- _ASSIGNMENT_: For the listing below, give the number of lines that hold the string "files", without anything else.

- _MATERIAL PROVIDED_:
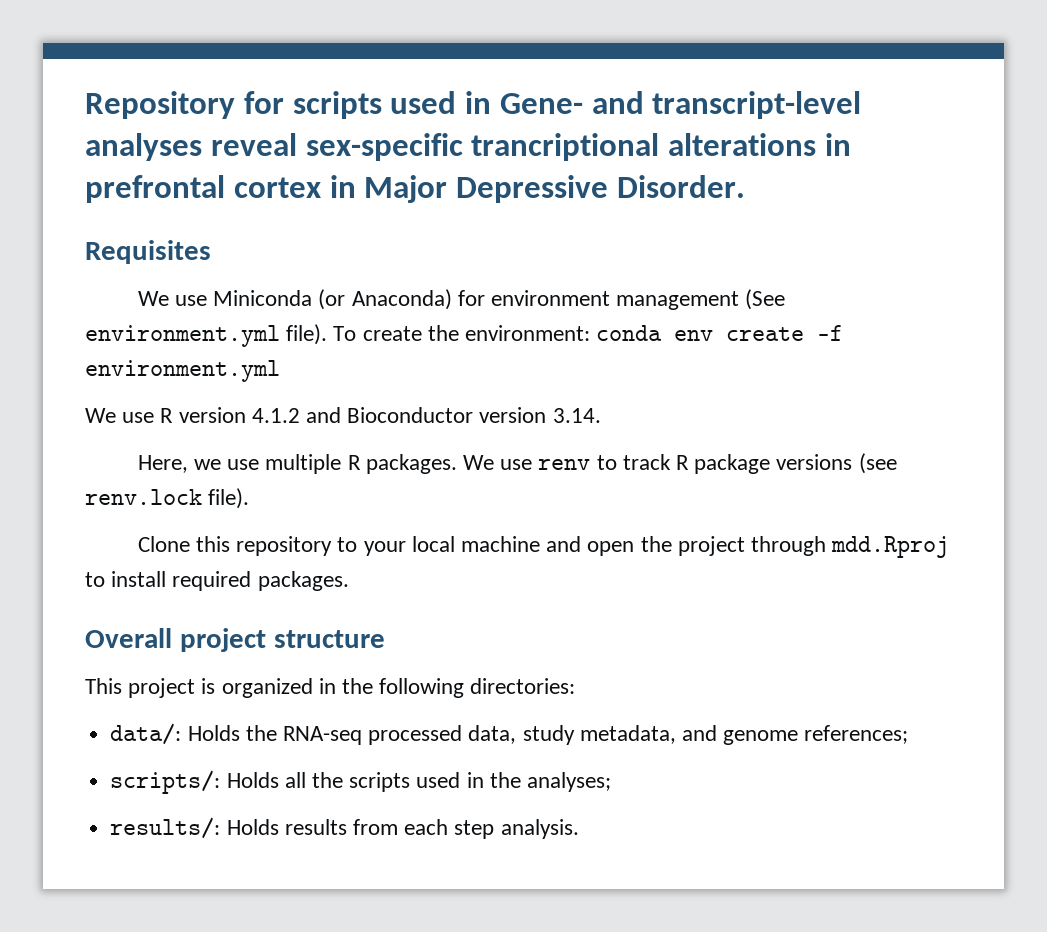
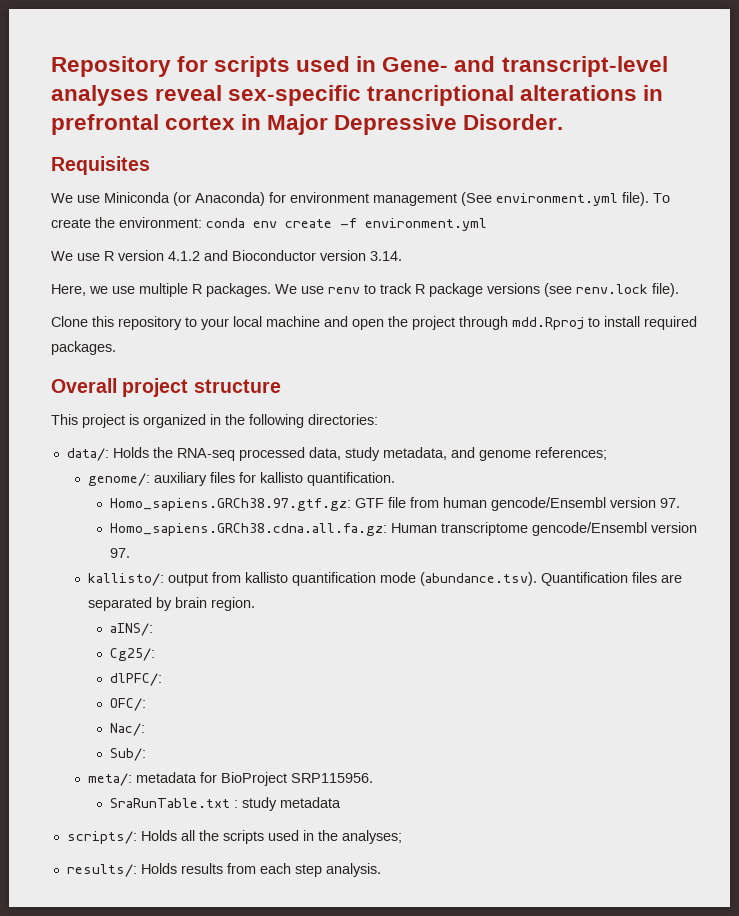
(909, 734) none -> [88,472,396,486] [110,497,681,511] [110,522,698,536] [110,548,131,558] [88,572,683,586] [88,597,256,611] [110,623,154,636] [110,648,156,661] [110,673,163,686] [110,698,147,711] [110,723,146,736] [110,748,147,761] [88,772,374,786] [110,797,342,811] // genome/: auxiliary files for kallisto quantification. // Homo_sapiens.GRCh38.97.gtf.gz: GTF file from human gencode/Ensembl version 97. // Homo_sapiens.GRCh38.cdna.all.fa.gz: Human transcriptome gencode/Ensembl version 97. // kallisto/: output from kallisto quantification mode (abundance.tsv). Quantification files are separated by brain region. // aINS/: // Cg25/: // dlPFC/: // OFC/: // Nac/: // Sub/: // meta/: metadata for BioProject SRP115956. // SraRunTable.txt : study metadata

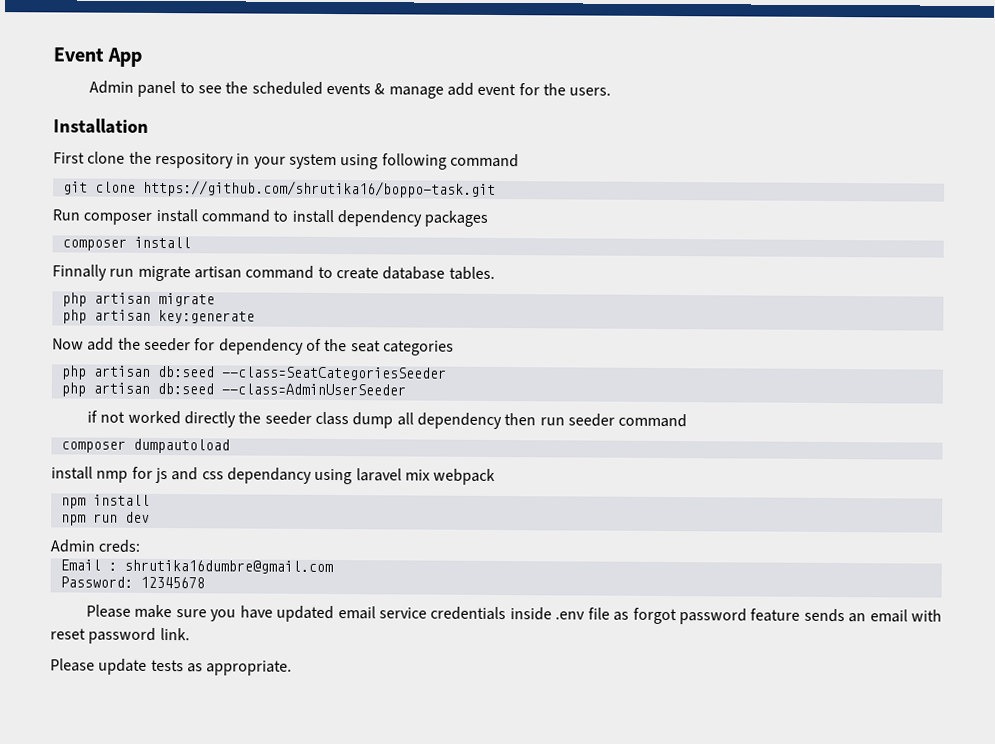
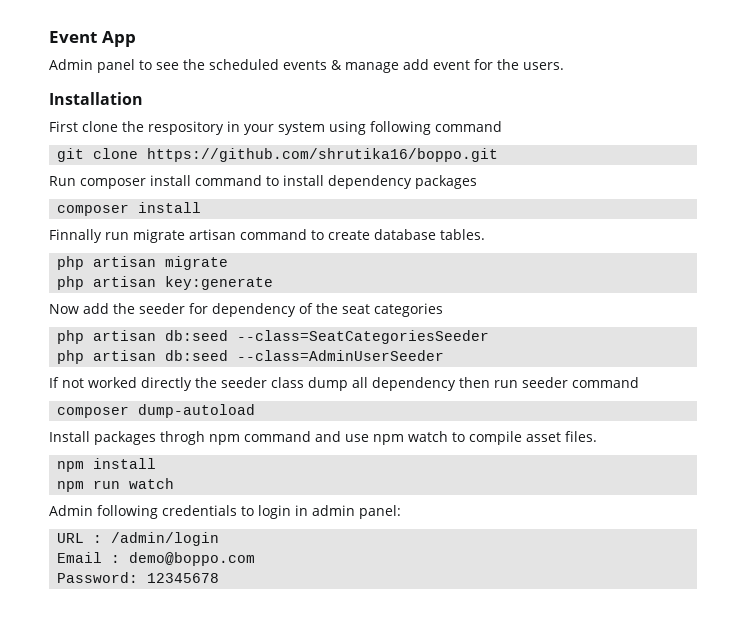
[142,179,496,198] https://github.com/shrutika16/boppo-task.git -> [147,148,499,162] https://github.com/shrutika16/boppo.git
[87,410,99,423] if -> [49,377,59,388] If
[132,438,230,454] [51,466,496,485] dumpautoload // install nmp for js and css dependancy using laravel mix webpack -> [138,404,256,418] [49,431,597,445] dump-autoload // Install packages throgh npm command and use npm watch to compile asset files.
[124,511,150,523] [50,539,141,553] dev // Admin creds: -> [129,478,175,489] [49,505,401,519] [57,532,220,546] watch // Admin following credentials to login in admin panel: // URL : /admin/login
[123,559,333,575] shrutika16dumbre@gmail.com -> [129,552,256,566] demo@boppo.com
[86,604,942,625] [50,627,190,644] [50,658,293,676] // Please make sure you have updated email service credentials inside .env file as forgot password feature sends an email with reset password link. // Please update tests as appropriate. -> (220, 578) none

...

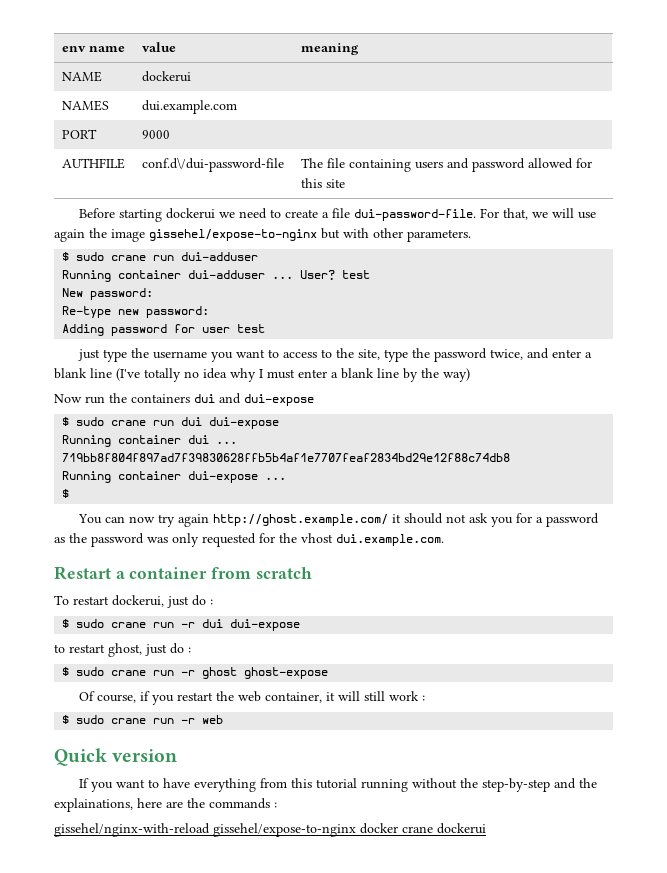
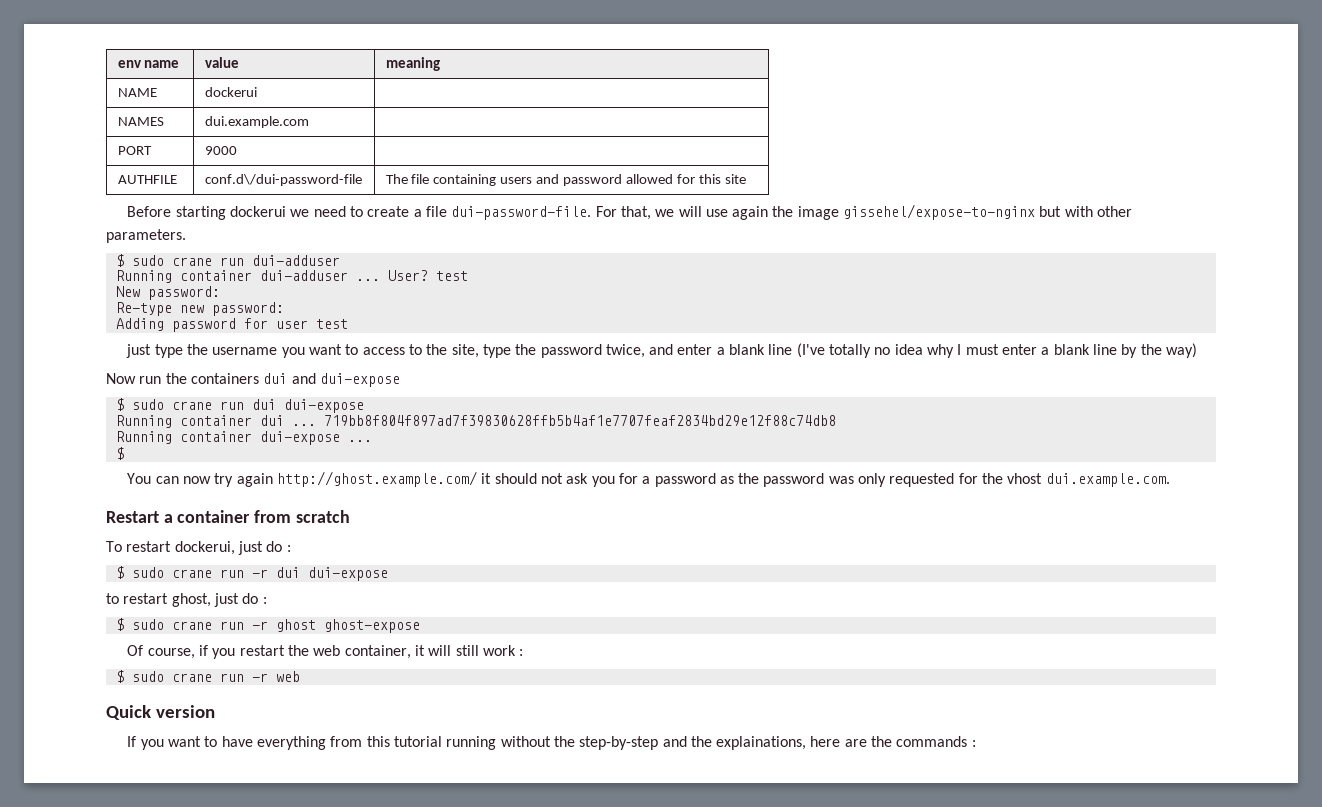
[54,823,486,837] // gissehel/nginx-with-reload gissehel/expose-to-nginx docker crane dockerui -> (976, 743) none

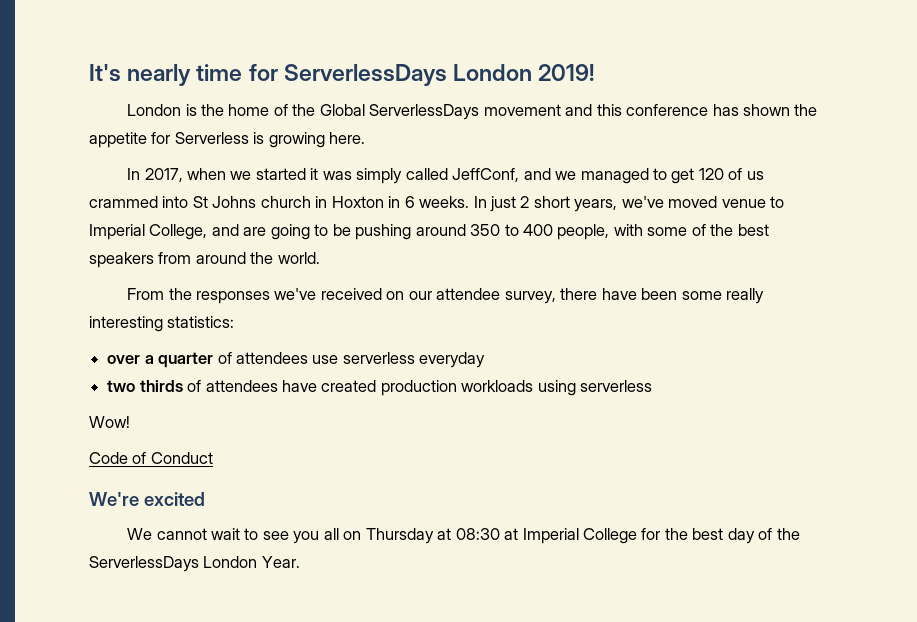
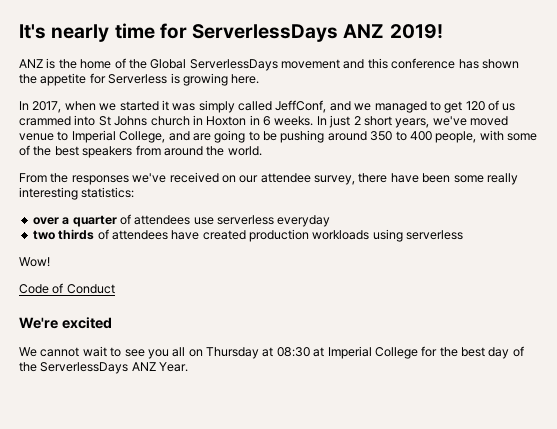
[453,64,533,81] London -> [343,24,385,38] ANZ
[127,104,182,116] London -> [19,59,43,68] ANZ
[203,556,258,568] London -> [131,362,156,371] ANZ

- _WRITTEN RESPONSE_: 2